**Given data**

§ §

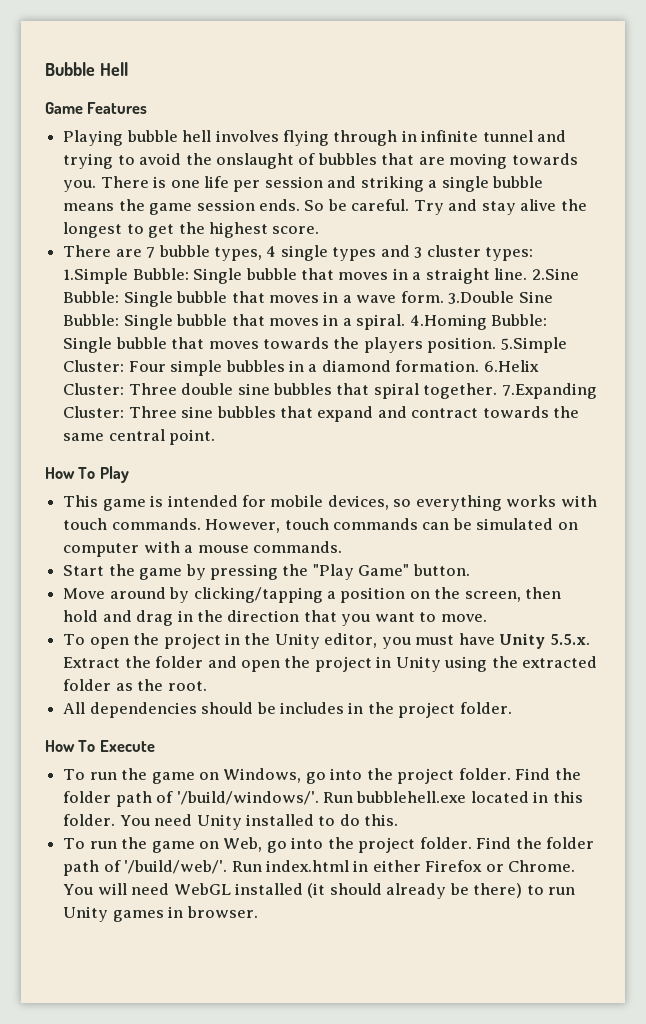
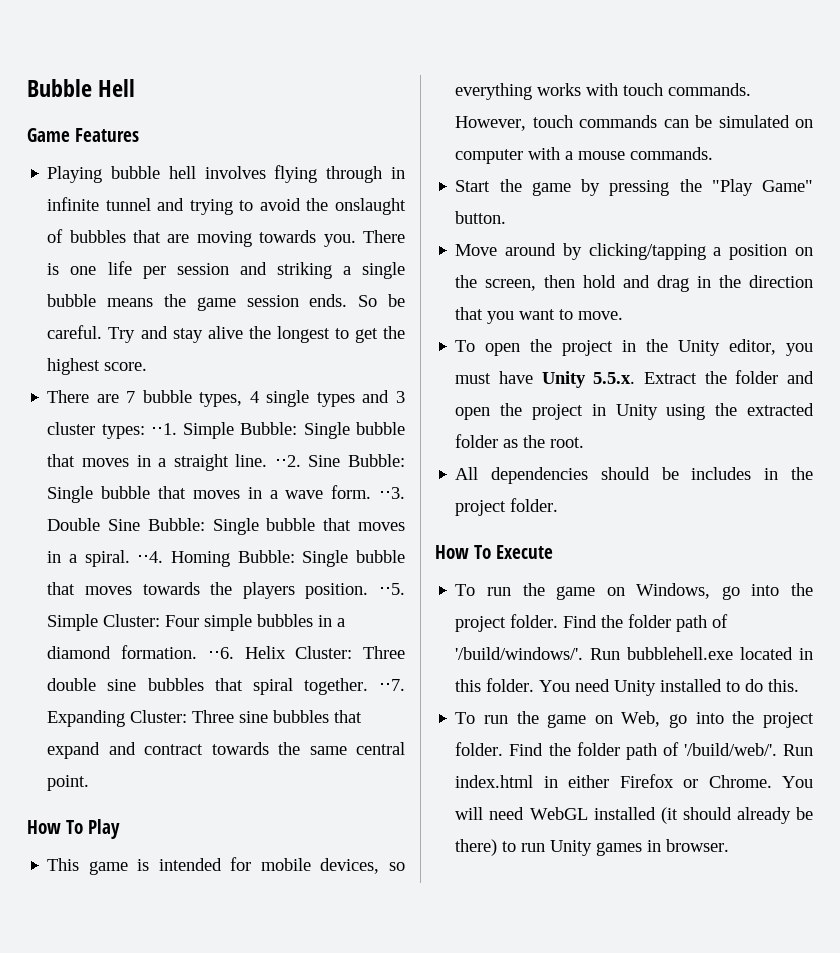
- There are 7 bubble types, 4 single types and 3 cluster types: 1.Simple Bubble: Single bubble that moves in a straight line.
+ There are 7 bubble types, 4 single types and 3 cluster types: ⋅⋅1. Simple Bubble: Single bubble that moves in a straight line.
- 2.Sine Bubble: Single bubble that moves in a wave form.
+ ⋅⋅2. Sine Bubble: Single bubble that moves in a wave form.
- 3.Double Sine Bubble: Single bubble that moves in a spiral.
+ ⋅⋅3. Double Sine Bubble: Single bubble that moves in a spiral.
- 4.Homing Bubble: Single bubble that moves towards the players position.
+ ⋅⋅4. Homing Bubble: Single bubble that moves towards the players position.
- 5.Simple Cluster: Four simple bubbles in a diamond formation.
+ ⋅⋅5. Simple Cluster: Four simple bubbles in a diamond formation.
- 6.Helix Cluster: Three double sine bubbles that spiral together.
+ ⋅⋅6. Helix Cluster: Three double sine bubbles that spiral together.
- 7.Expanding Cluster: Three sine bubbles that expand and contract towards the same central point.
+ ⋅⋅7. Expanding Cluster: Three sine bubbles that expand and contract towards the same central point.

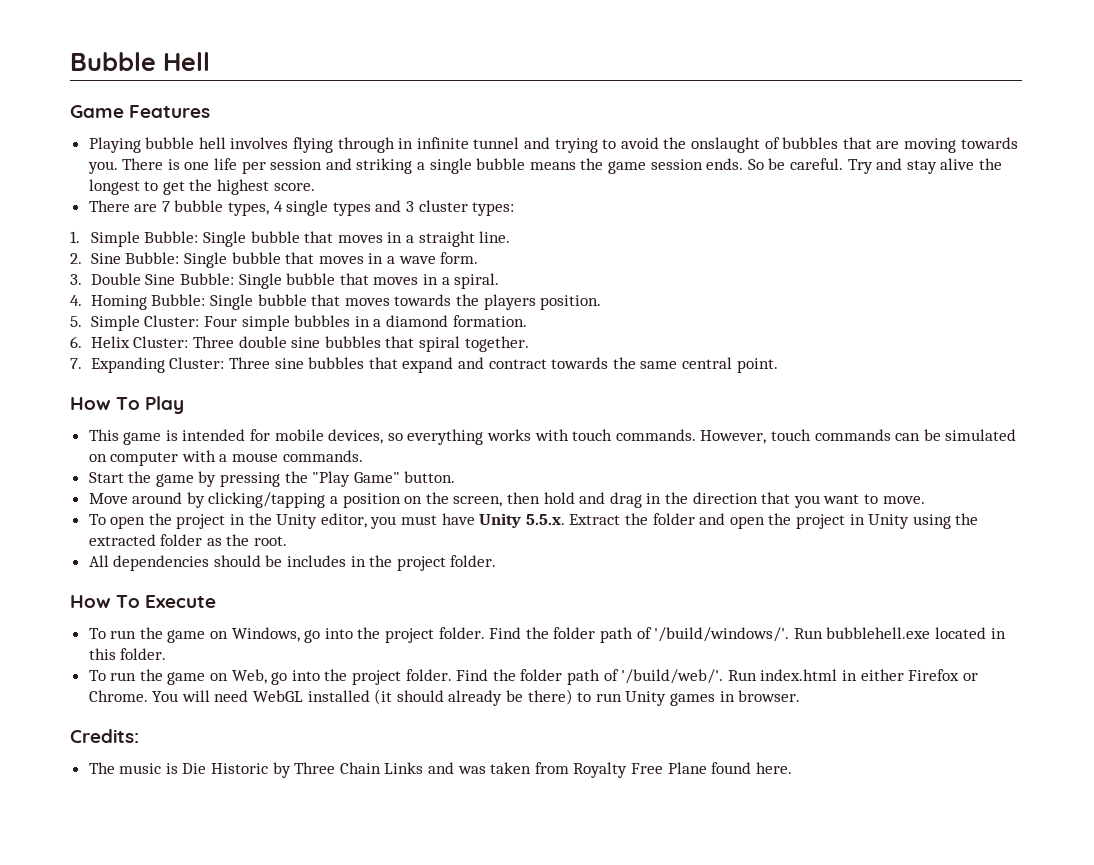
- There are 7 bubble types, 4 single types and 3 cluster types: ⋅⋅1. Simple Bubble:
+ There are 7 bubble types, 4 single types and 3 cluster types:
+ 1. Simple Bubble:
- Single bubble that moves in a straight line. ⋅⋅2. Sine Bubble:
+ Single bubble that moves in a straight line.
+ 2. Sine Bubble:
- Single bubble that moves in a wave form. ⋅⋅3. Double Sine Bubble:
+ Single bubble that moves in a wave form.
+ 3. Double Sine Bubble:
- Single bubble that moves in a spiral. ⋅⋅4. Homing Bubble:
+ Single bubble that moves in a spiral.
+ 4. Homing Bubble:
- Single bubble that moves towards the players position. ⋅⋅5. Simple Cluster:
+ Single bubble that moves towards the players position.
+ 5. Simple Cluster:
- Four simple bubbles in a diamond formation. ⋅⋅6. Helix Cluster:
+ Four simple bubbles in a diamond formation.
+ 6. Helix Cluster:
- Three double sine bubbles that spiral together. ⋅⋅7. Expanding Cluster:
+ Three double sine bubbles that spiral together.
+ 7. Expanding Cluster:
- You need Unity installed to do this.
+ Credits:
+ The music is Die Historic by Three Chain Links and was taken from Royalty Free Plane found here.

§ §

**Brief**
In your copy, include every record word for word but no pictures.

**Exercise solution**
- There are 7 bubble types, 4 single types and 3 cluster types: 1.Simple Bubble: Single bubble that moves in a straight line.
+ There are 7 bubble types, 4 single types and 3 cluster types: ⋅⋅1. Simple Bubble: Single bubble that moves in a straight line.
- 2.Sine Bubble: Single bubble that moves in a wave form.
+ ⋅⋅2. Sine Bubble: Single bubble that moves in a wave form.
- 3.Double Sine Bubble: Single bubble that moves in a spiral.
+ ⋅⋅3. Double Sine Bubble: Single bubble that moves in a spiral.
- 4.Homing Bubble: Single bubble that moves towards the players position.
+ ⋅⋅4. Homing Bubble: Single bubble that moves towards the players position.
- 5.Simple Cluster: Four simple bubbles in a diamond formation.
+ ⋅⋅5. Simple Cluster: Four simple bubbles in a diamond formation.
- 6.Helix Cluster: Three double sine bubbles that spiral together.
+ ⋅⋅6. Helix Cluster: Three double sine bubbles that spiral together.
- 7.Expanding Cluster: Three sine bubbles that expand and contract towards the same central point.
+ ⋅⋅7. Expanding Cluster: Three sine bubbles that expand and contract towards the same central point.

- There are 7 bubble types, 4 single types and 3 cluster types: ⋅⋅1. Simple Bubble:
+ There are 7 bubble types, 4 single types and 3 cluster types:
+ 1. Simple Bubble:
- Single bubble that moves in a straight line. ⋅⋅2. Sine Bubble:
+ Single bubble that moves in a straight line.
+ 2. Sine Bubble:
- Single bubble that moves in a wave form. ⋅⋅3. Double Sine Bubble:
+ Single bubble that moves in a wave form.
+ 3. Double Sine Bubble:
- Single bubble that moves in a spiral. ⋅⋅4. Homing Bubble:
+ Single bubble that moves in a spiral.
+ 4. Homing Bubble:
- Single bubble that moves towards the players position. ⋅⋅5. Simple Cluster:
+ Single bubble that moves towards the players position.
+ 5. Simple Cluster:
- Four simple bubbles in a diamond formation. ⋅⋅6. Helix Cluster:
+ Four simple bubbles in a diamond formation.
+ 6. Helix Cluster:
- Three double sine bubbles that spiral together. ⋅⋅7. Expanding Cluster:
+ Three double sine bubbles that spiral together.
+ 7. Expanding Cluster:
- You need Unity installed to do this.
+ Credits:
+ The music is Die Historic by Three Chain Links and was taken from Royalty Free Plane found here.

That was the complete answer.